Closed Fusionplay closed 1 year ago
By setting fc_lr_mul=0, I attained similar results that are very close to the listed results in your paper. However I still wonder if there are other unmentioned hyperparam settings that contribute to your results. It would be highly appreciated if you make them available.
In all our experiments, embedding layer has the same lr as rest of the model, that is why this hyper-param is not mentioned in the paper. So running fc_lr_mul=0 is correct. I updated its default value in the code so that this issues doesn't happen again.
Btw, the training commands in the readme file passes its value as 0.
Hi, in your paper, on cars196 dataset with ResNet-50, dim=512, no mixup, the results are 80.7 88.3 92.8 95.7 for k=1,2,4,8 respectively. However I can't reproduce these results with the stated optimum hyperparam setup in your paper and in the default hard-coded setting in your released code by now. I only attained approximately Recall [@1: 0.7166, @2: 0.8061, @4: 0.8707, @8: 0.9201, @16: 0.9546], which is much lower than your stated SOTA result.
Could your please release the hyperparam setup (or training procedures, or anything that affects the final results) of each dataset that leads to the results in your paper? It would be highly appreciated.

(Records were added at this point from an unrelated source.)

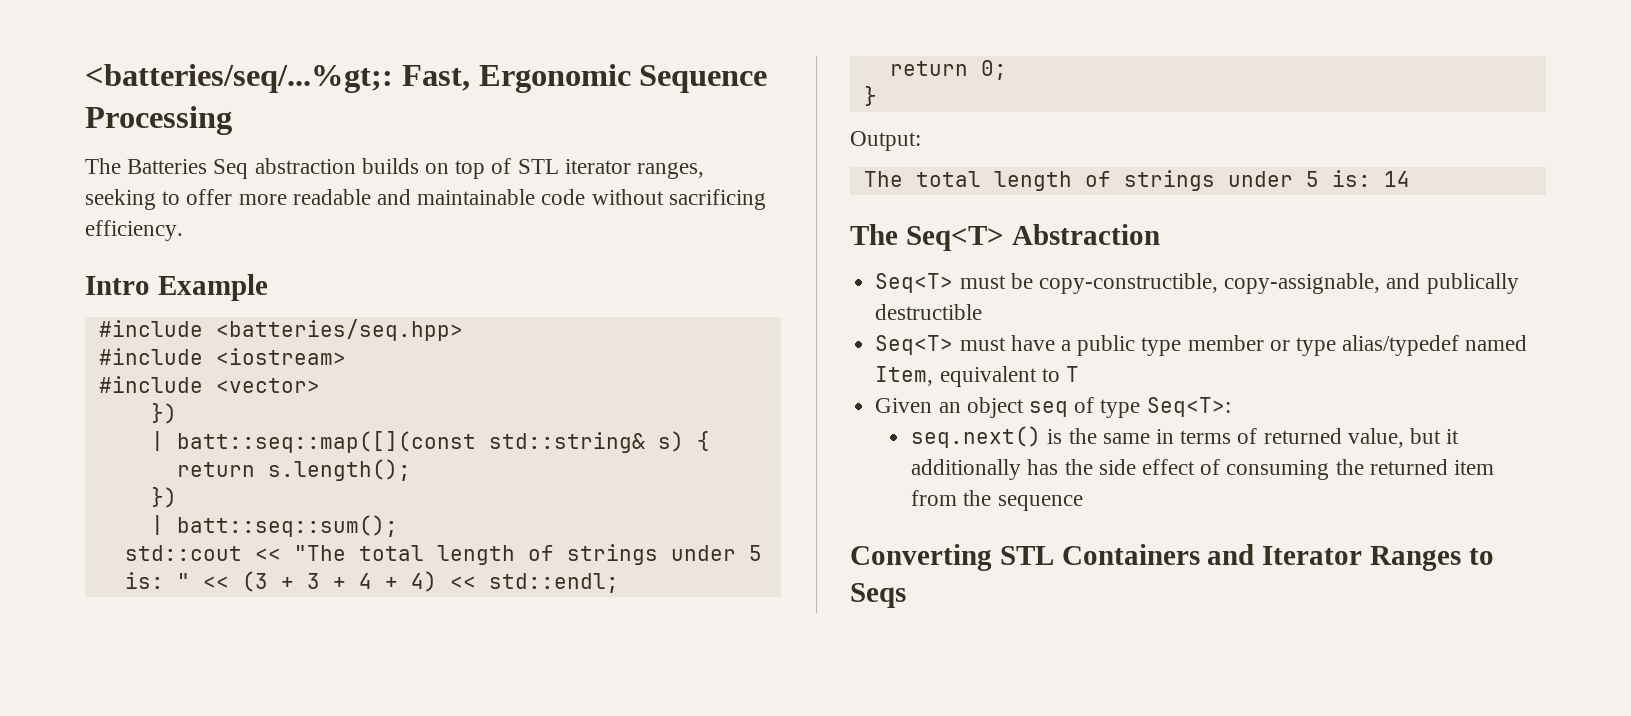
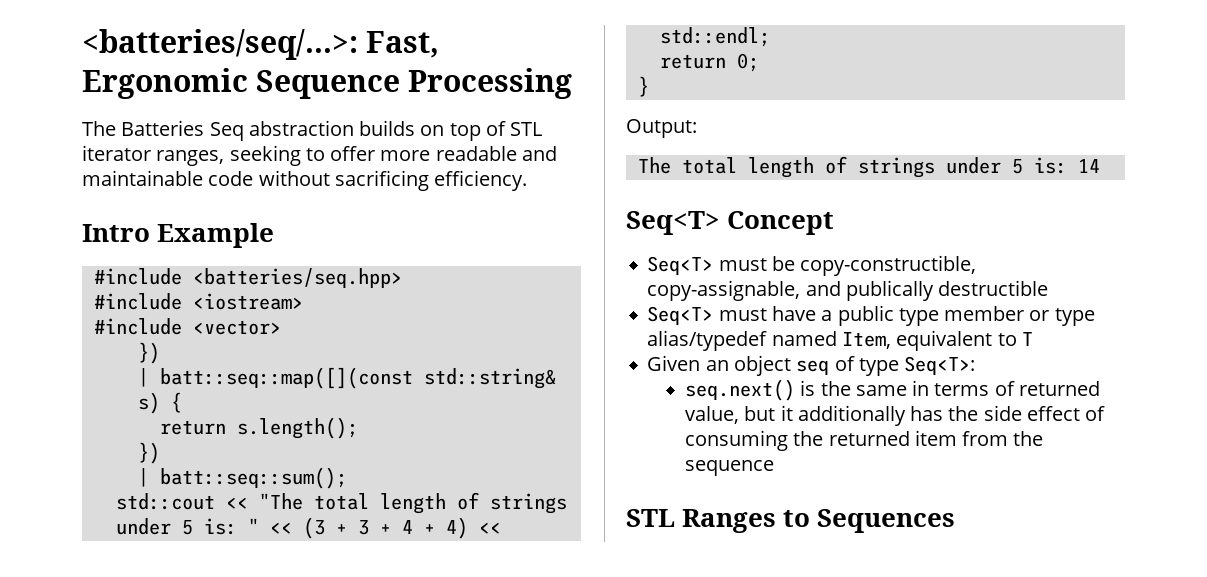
- <batteries/seq/...%gt;: Fast, Ergonomic Sequence Processing
+ <batteries/seq/...>: Fast, Ergonomic Sequence Processing
- The Seq<T> Abstraction
+ Seq<T> Concept
- Converting STL Containers and Iterator Ranges to Seqs
+ STL Ranges to Sequences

My hyperparam setting on cars196 that attained the aforementioned result:
dataset: cars196
lr: 0.0001
fc_lr_mul: 5.0
n_epochs: 170
kernels: 16
bs: 392
bs_base: 196
samples_per_class: 4
seed: 1
scheduler: step
gamma: 0.3
decay: 0.0004
tau: [80, 140]
infrequent_eval: 0
opt: adam
loss: recallatk
mixup: 0
sigmoid_temperature: 0.01
k_vals: [1, 2, 4, 8, 16]
k_vals_train: [1, 2, 4, 8, 16]
k_temperatures: [1.0, 1.0, 1.0, 1.0, 1.0]
resume
embed_dim: 512
arch: resnet50
grad_measure: False
dist_measure: False
not_pretrained: False
device: cuda
num_classes: 98